On May 31st, 2022, prominent deep learning skeptic and NYU professor emeritus Gary Marcus challenged Elon Musk to a bet on AGI by the end of 2029. His proposed bet consists of 5 AI achievements, of which he predicted no more than 2 would come to pass before 2030. This question is about Marcus' second prediction,
In 2029, AI will not be able to read a novel and reliably answer questions about plot, character, conflicts, motivations, etc. Key will be going beyond the literal text, as Davis and I explain in Rebooting AI.
For this challenge, we will use the NarrativeQA dataset as an illustrative example of a benchmark that could trigger positive resolution,
To encourage progress on deeper comprehension of language, we present a new dataset and set of tasks in which the reader must answer questions about stories by reading entire books or movie scripts. These tasks are designed so that successfully answering their questions requires understanding the underlying narrative rather than relying on shallow pattern matching or salience.
Will AI be able to read a novel and reliably answer questions about it before 2030?

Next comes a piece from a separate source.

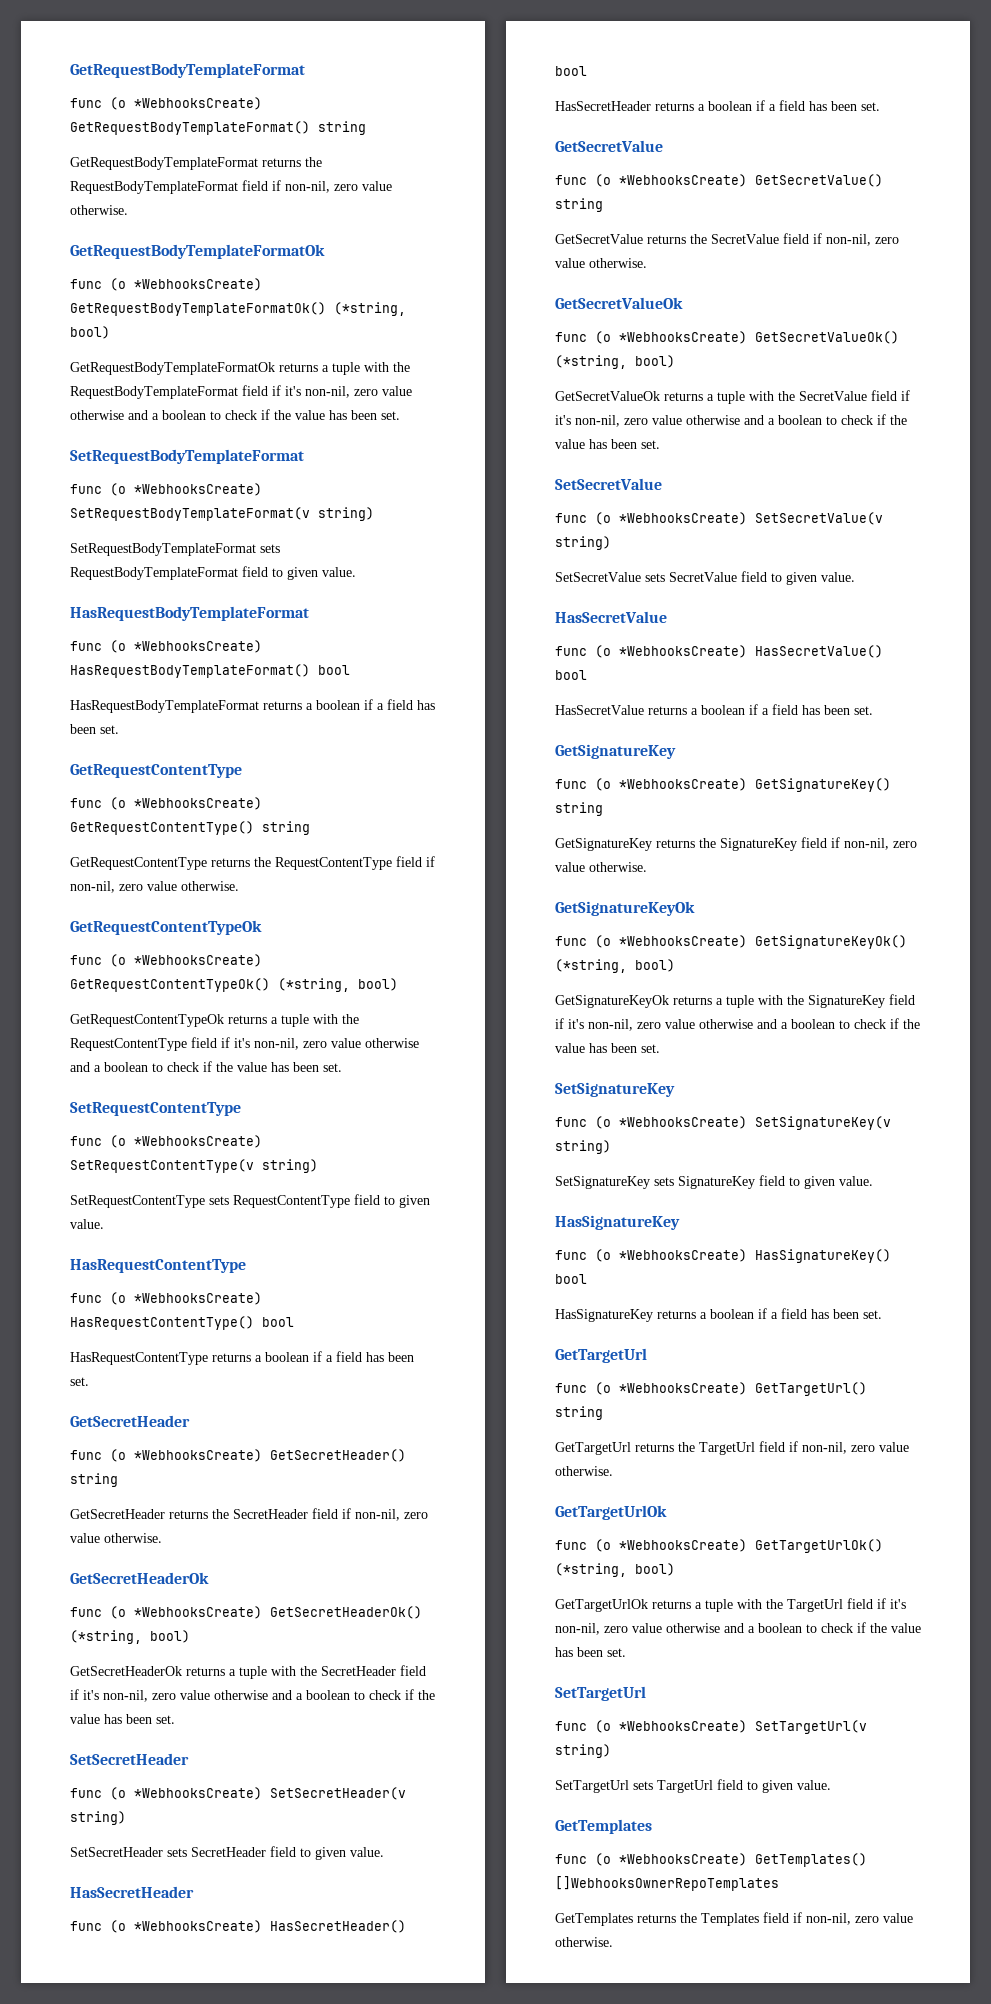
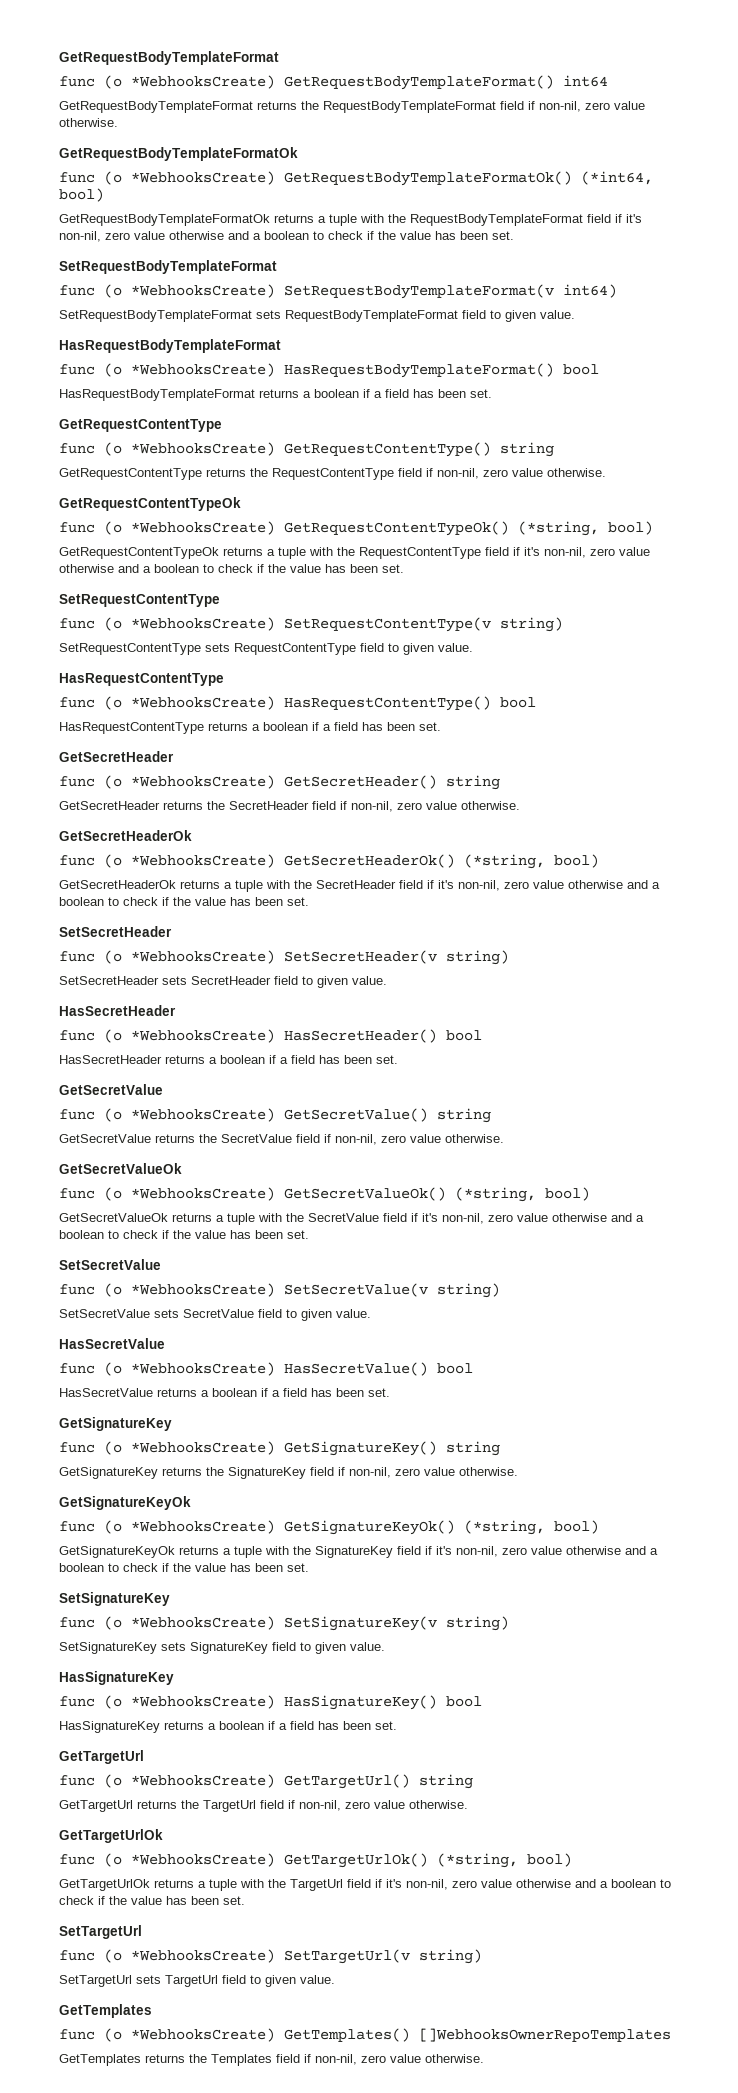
[318,121,366,135] string -> [563,75,608,87] int64
[334,302,406,316] (*string, -> [581,171,653,185] (*int64,
[318,507,374,521] string) -> [563,284,617,298] int64)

This question will resolve positively if, before January 1st 2030, a computer program is publicly and credibly documented to have achieved at least 90.0% accuracy or above the human baseline on a benchmark comparable to the NarrativeQA dataset when it is required to read the full books to answer the questions (as opposed to plot summaries or other spoilers). Any candidate benchmark must provide difficult questions that test deep reading comprehension, including questions of how and why, rather than mere shallow pattern matching.
The human baseline Bleu-4 score for NarrativeQA was obtained by giving humans summaries of the books, and then asking them the same questions that are asked of the computer (which is not given any summary). The BLEU-4 score on the full-story setting was measured to be 19.65, according to table 6 in the paper. The human-baseline Rouge-L score is 57.02, which is far better than some of the results achieved by Machine Learning models. For example, Mou et al., 2021 obtains a Rouge-L score of just 29.21 in the full-story setting.
Importantly, any candidate computer program must not have been given access to media that could have reasonably been expected to spoil the plot to any of these books during its training (for example, the Wikipedia pages for these books). The AI is allowed to be trained on other media. This restriction is merely intended to eliminate cheating, not to require any additional capabilities beyond what Gary Marcus specified.
A simple way to prove that a candidate computer program did not cheat is by showing that all the data the AI was trained on was generated prior to when the novels were published. However, this is not the only way of proving that cheating did not occur.
Metaculus admins will use their discretion in determining whether a candidate computer program met these criteria.